┌─ TASK DATA

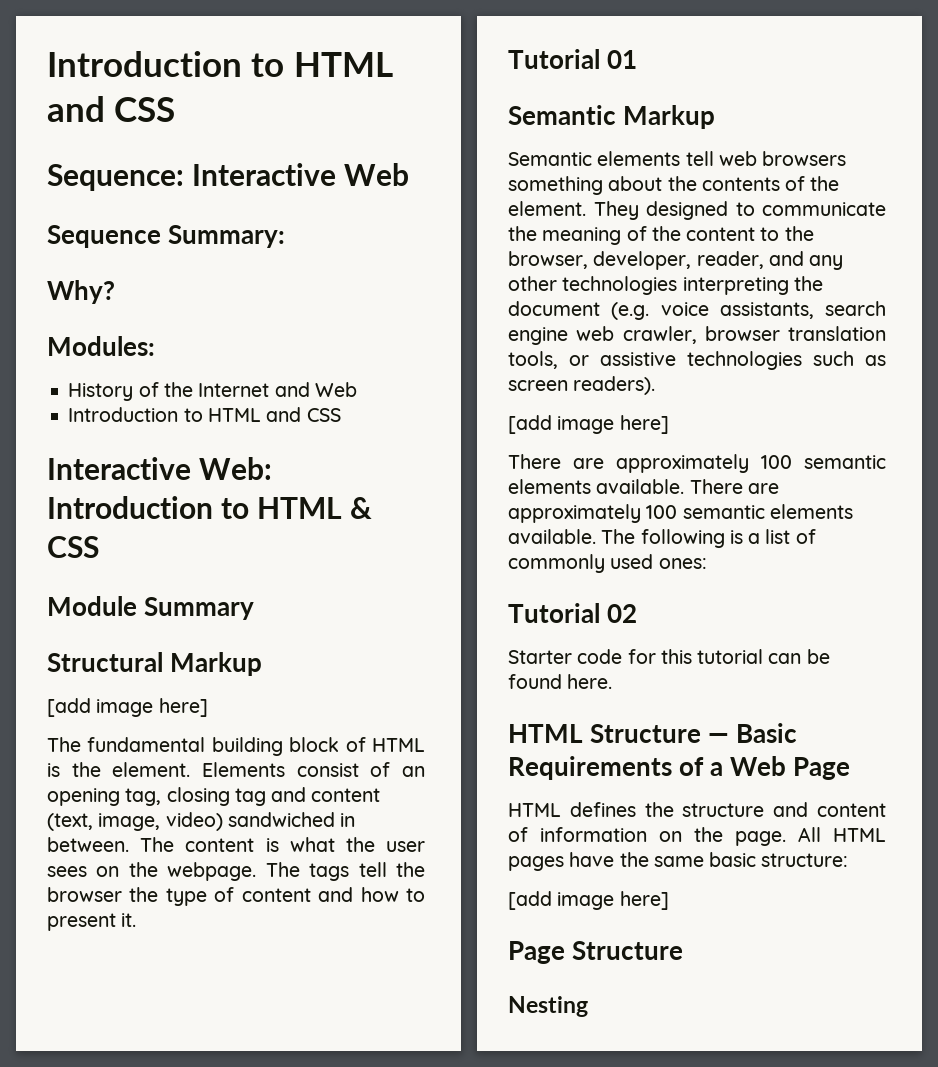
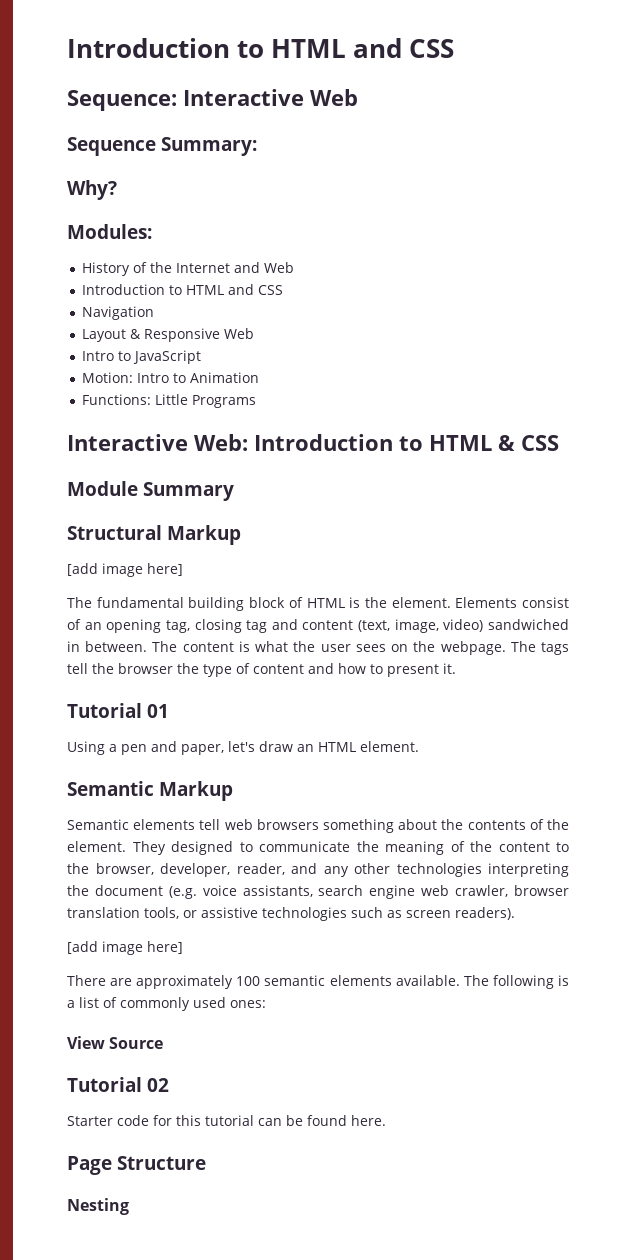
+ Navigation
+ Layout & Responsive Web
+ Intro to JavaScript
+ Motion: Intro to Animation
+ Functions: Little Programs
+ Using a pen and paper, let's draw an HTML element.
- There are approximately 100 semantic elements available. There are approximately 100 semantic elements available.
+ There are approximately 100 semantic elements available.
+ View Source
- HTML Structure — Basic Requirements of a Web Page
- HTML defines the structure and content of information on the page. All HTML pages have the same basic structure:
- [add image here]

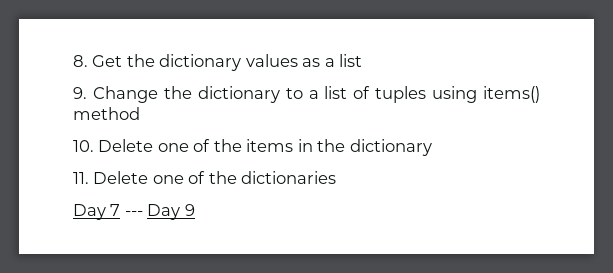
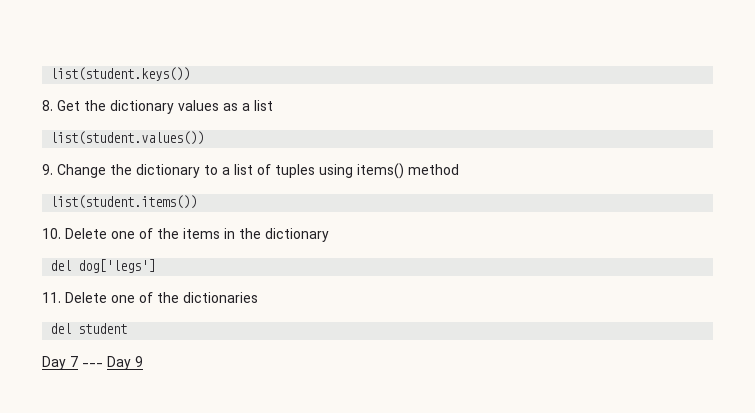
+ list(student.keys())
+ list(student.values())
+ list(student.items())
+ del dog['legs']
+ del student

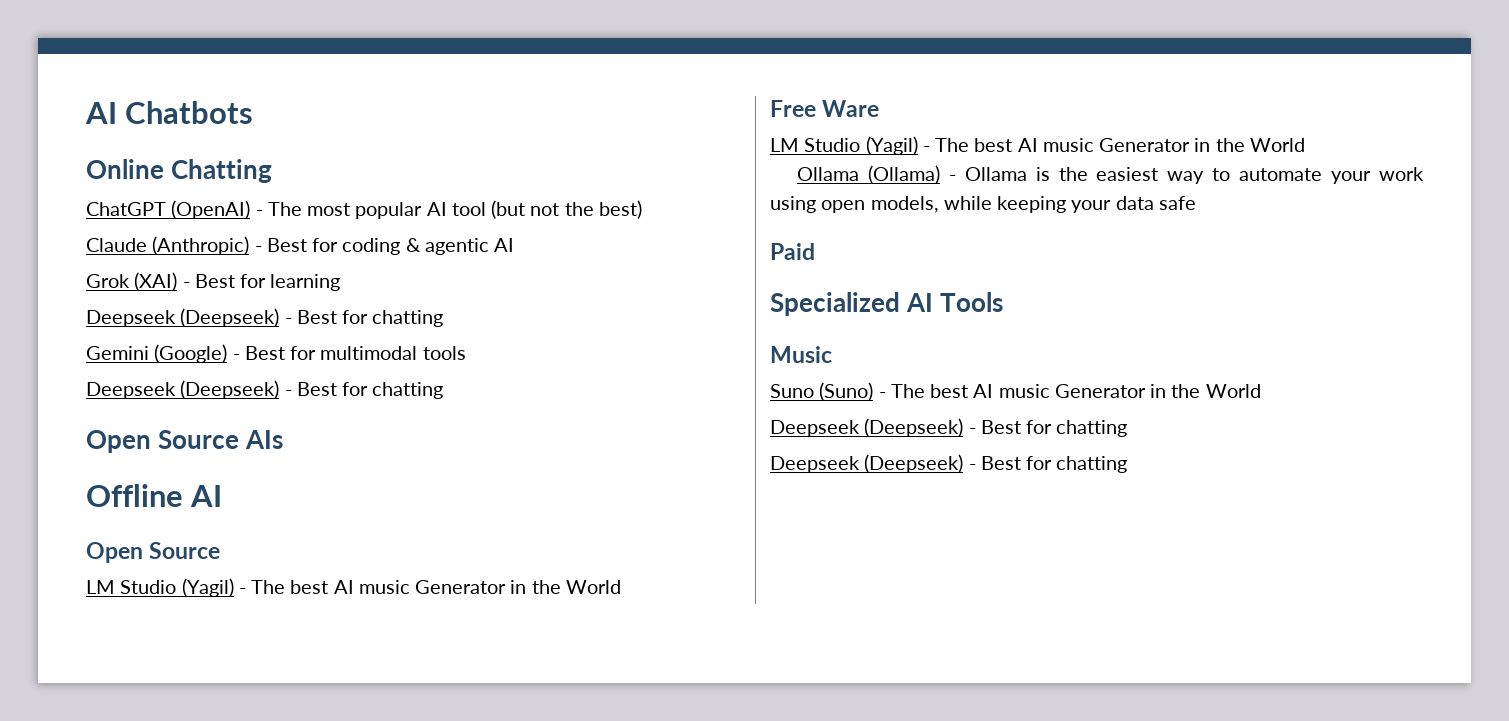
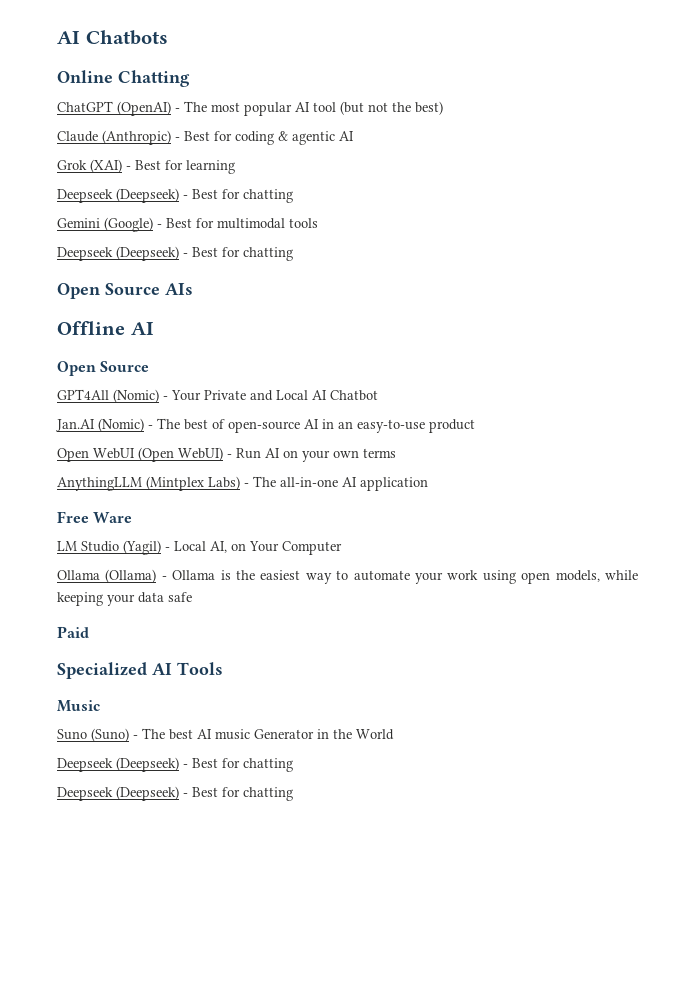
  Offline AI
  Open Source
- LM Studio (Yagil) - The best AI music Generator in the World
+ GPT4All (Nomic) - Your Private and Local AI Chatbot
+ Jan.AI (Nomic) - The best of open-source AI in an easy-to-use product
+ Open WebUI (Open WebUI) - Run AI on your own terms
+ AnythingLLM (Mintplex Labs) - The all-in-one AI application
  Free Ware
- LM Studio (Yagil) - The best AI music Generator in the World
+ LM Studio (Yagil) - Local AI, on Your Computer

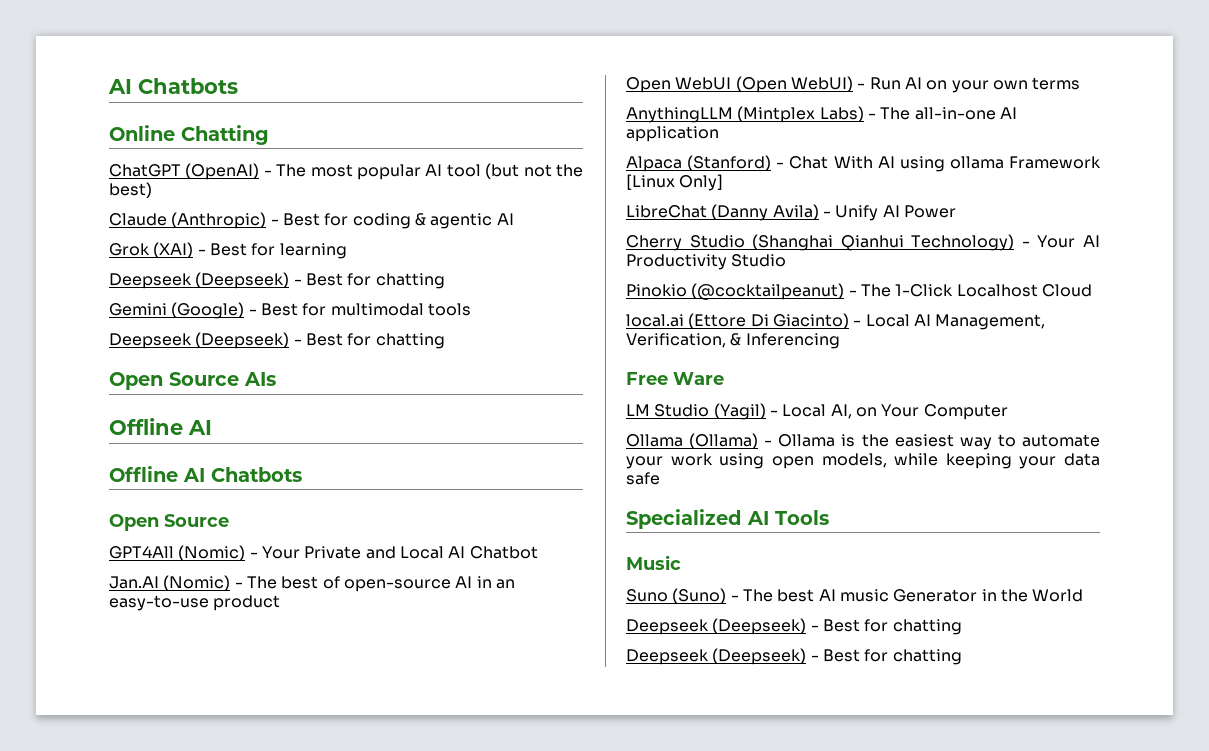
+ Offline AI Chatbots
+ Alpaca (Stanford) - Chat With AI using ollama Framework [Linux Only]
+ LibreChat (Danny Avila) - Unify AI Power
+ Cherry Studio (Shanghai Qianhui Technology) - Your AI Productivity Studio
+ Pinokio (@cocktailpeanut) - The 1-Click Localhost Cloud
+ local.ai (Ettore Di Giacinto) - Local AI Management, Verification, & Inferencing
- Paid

└─

| TASK GOAL |
Your copy of the records above should be exact and contain no pictures.

| ANSWER TO THE PROBLEM |
+ Navigation
+ Layout & Responsive Web
+ Intro to JavaScript
+ Motion: Intro to Animation
+ Functions: Little Programs
+ Using a pen and paper, let's draw an HTML element.
- There are approximately 100 semantic elements available. There are approximately 100 semantic elements available.
+ There are approximately 100 semantic elements available.
+ View Source
- HTML Structure — Basic Requirements of a Web Page
- HTML defines the structure and content of information on the page. All HTML pages have the same basic structure:
- [add image here]

+ list(student.keys())
+ list(student.values())
+ list(student.items())
+ del dog['legs']
+ del student

  Offline AI
  Open Source
- LM Studio (Yagil) - The best AI music Generator in the World
+ GPT4All (Nomic) - Your Private and Local AI Chatbot
+ Jan.AI (Nomic) - The best of open-source AI in an easy-to-use product
+ Open WebUI (Open WebUI) - Run AI on your own terms
+ AnythingLLM (Mintplex Labs) - The all-in-one AI application
  Free Ware
- LM Studio (Yagil) - The best AI music Generator in the World
+ LM Studio (Yagil) - Local AI, on Your Computer

+ Offline AI Chatbots
+ Alpaca (Stanford) - Chat With AI using ollama Framework [Linux Only]
+ LibreChat (Danny Avila) - Unify AI Power
+ Cherry Studio (Shanghai Qianhui Technology) - Your AI Productivity Studio
+ Pinokio (@cocktailpeanut) - The 1-Click Localhost Cloud
+ local.ai (Ettore Di Giacinto) - Local AI Management, Verification, & Inferencing
- Paid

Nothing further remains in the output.